No i właściwie nie zawiodłem się, ale też Top Chips nie przeskoczyło moich niezbyt wygórowanych wyobrażeń. Było inaczej niż się spodziewałem, bo zastosowano smaki i przyprawy z którymi przynajmniej w popularnych chipsach z Biedronki jeszcze się nie spotkałem. Czuć sporo ziół typu bazylia, oregano i tym podobne. Wszystko to zmieszane z tradycyjnymi w “śródziemnomorskich chipsach” lekko kwaśnymi smakami. Gra to zaskakująco dobrze.
To co nieco zawodzi to stopień pikantności. Ten ostatni ustawiono tutaj bardzo nisko. Przydałoby się trochę kopa. Zamiast tego jest natomiast baaardzo słono. Nie przeszkadza to przy pierwszym, drugim i trzecim chipsie, ale potem jest odczuwalne… niestety. Ogólnie to na co zawsze cierpi marka Top Chips, czyli zbyt delikatne doprawienie, tutaj nie występuje. Ktoś ostro sypnął mieszanką przypraw, przynajmniej do paczki z której pochodziły testowane dziś chipsy.
Ogólnie uważam, że stosunek ceny do jakości i smaku jest bardzo dobry, bo chipsy za 1,99zł z Biedronki naprawdę dały radę i jakoś się tam wyróżniły na tle konkurencji, choć moim zdaniem Biedronka powinna wrócić do karnawałowej edycji Top Chips o orientalnych smakach sprzed kilku lat. Najlepsze chipsy tej marki jakie jadłem i jedne z najlepszych ogólnie!
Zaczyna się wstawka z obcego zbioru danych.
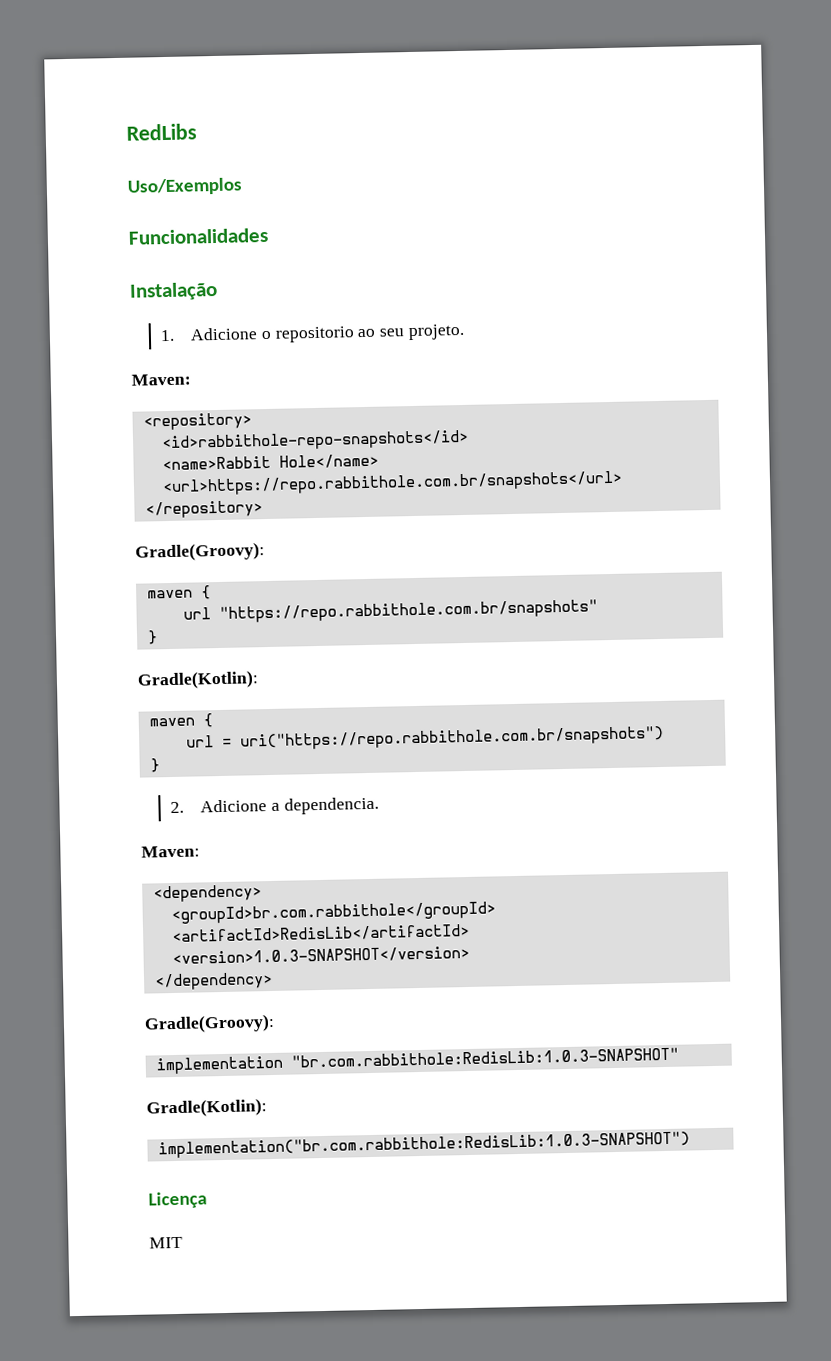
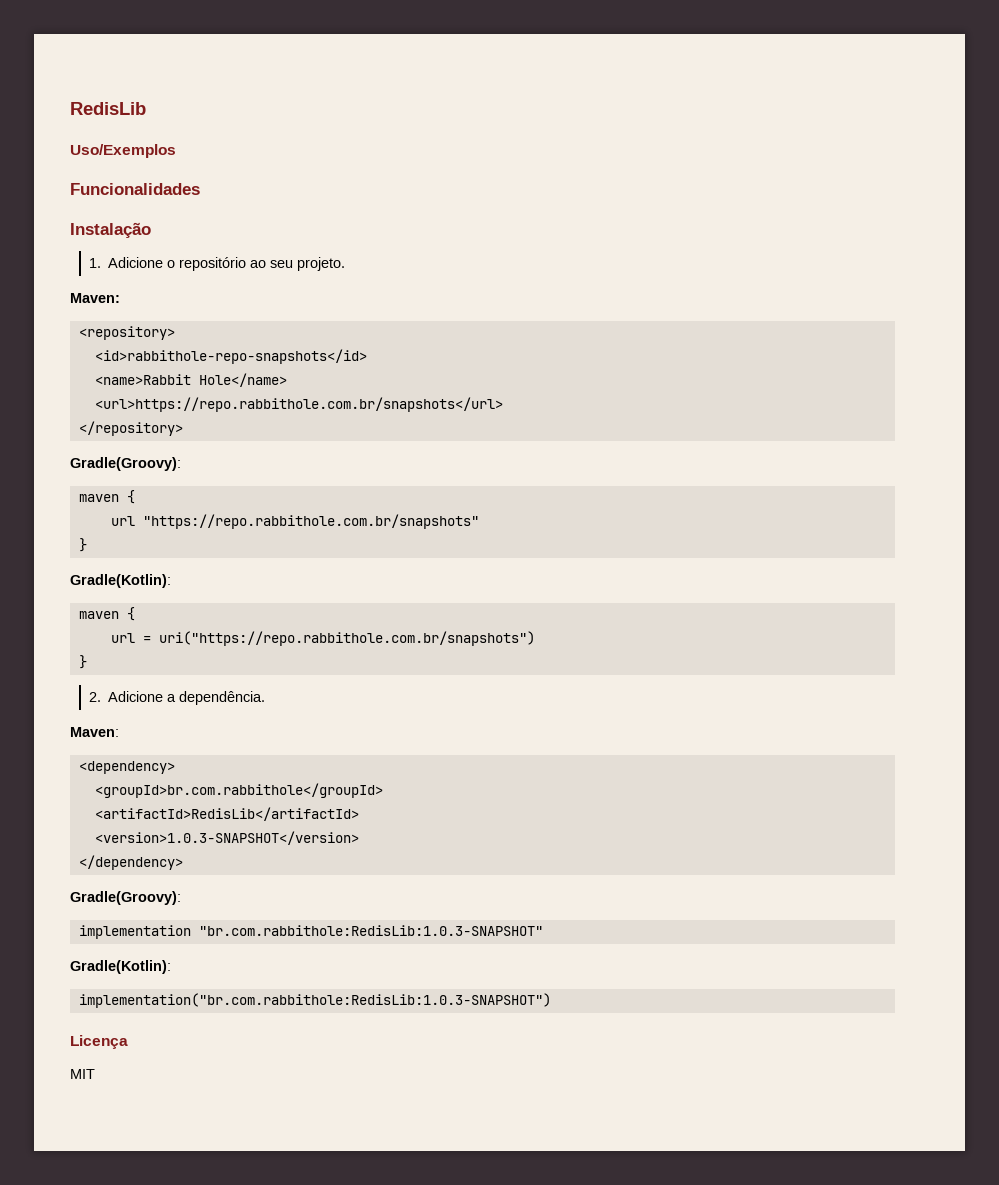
- RedLibs
+ RedisLib
- 1. Adicione o repositorio ao seu projeto.
+ 1. Adicione o repositório ao seu projeto.
- 2. Adicione a dependencia.
+ 2. Adicione a dependência.

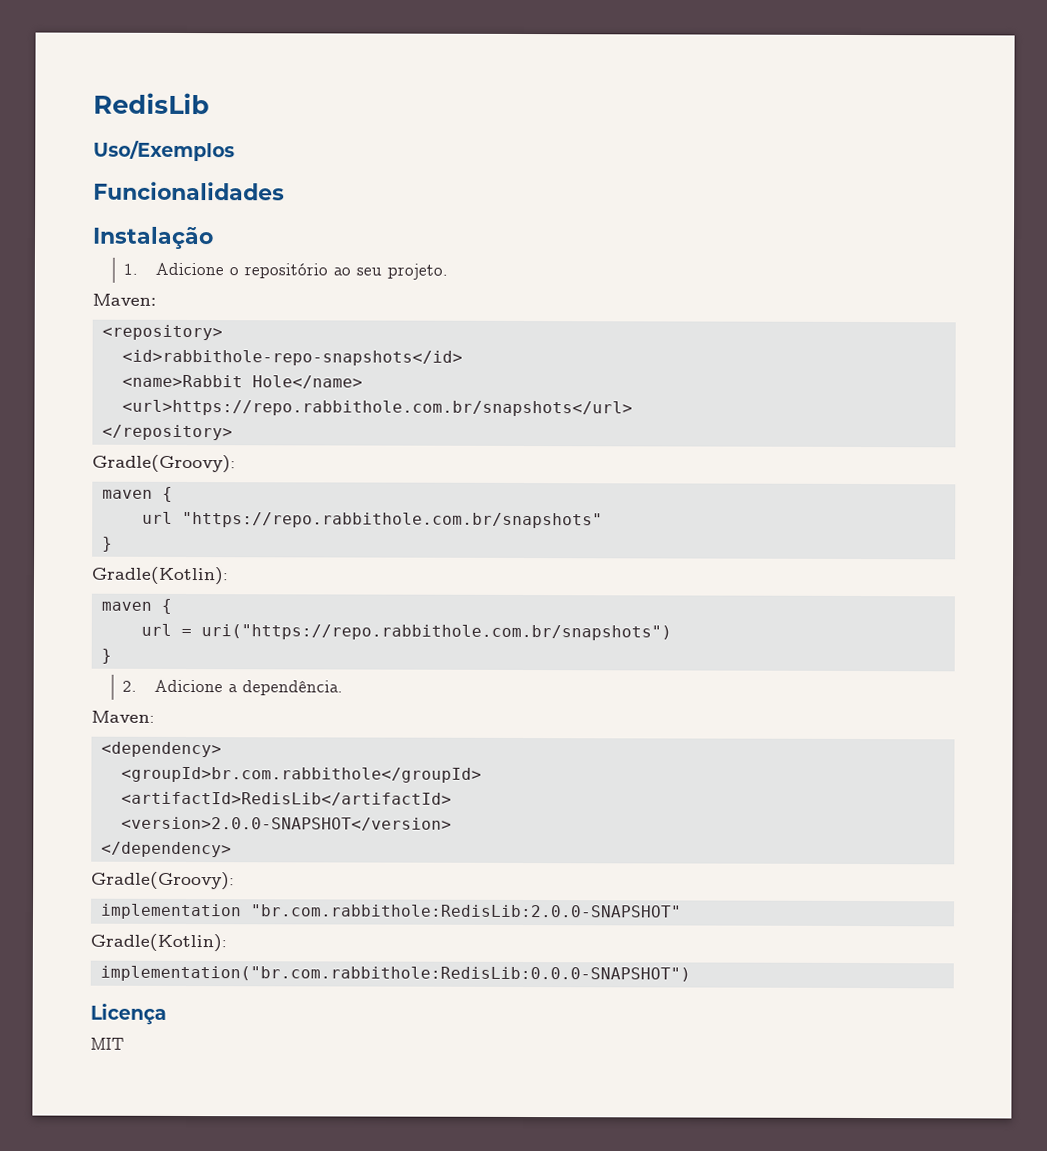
- <version>1.0.3-SNAPSHOT</version>
+ <version>2.0.0-SNAPSHOT</version>
- implementation "br.com.rabbithole:RedisLib:1.0.3-SNAPSHOT"
+ implementation "br.com.rabbithole:RedisLib:2.0.0-SNAPSHOT"
  Gradle(Kotlin):
- implementation("br.com.rabbithole:RedisLib:1.0.3-SNAPSHOT")
+ implementation("br.com.rabbithole:RedisLib:0.0.0-SNAPSHOT")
Wszystkim fanom chipsów polecam zajrzeć do chipsowego TOP3:
1) Bekonowe Lay’s Max
2) Serowe Nachos
3) Top Chips Wasabi
Pan Tester
Biedronka
-
8/10
-
7/10
-
6/10
Kupując tańsze czipsy z logo biedronki czy innego sieciowca, warto pamiętać o tym, że powstają one z tych samych ziemniaków co dużo droższe Crunchipsy od Lorenza, w sumie różni je tylko użyta przyprawa. Na 100% tesco bierze swoje produkty właśnie z tej firmy, a warto dodać, że ich produkcja jest bardzo przez „posłańców” tesco kontrolowana. Także, czasami warto poszukać swojego smaku w tych tańszych czipsach, bo są one tej samej jakości co „flagowce”.
Polecam smak kiełbasek chorizo, również dostępny w Biedronce. Fajne połączenie wędzonego aromatu i pikantnego smaku, mówi to osoba nieprzepadająca za chipsami :>.
Kurde, te karnawałowe pamiętam, czarne paczki z fajerwerkami!
Tak jest! Pamiętam, że chyba były dwie wersje.
Pikantna i łagodna. Dokładnie! 🙂
żaluj że nie wziąłeś gaspacho bo są lepsze i wlasnie nie czuc tak „solizny”
No to mam nadzieję, że jeszcze je dorwę!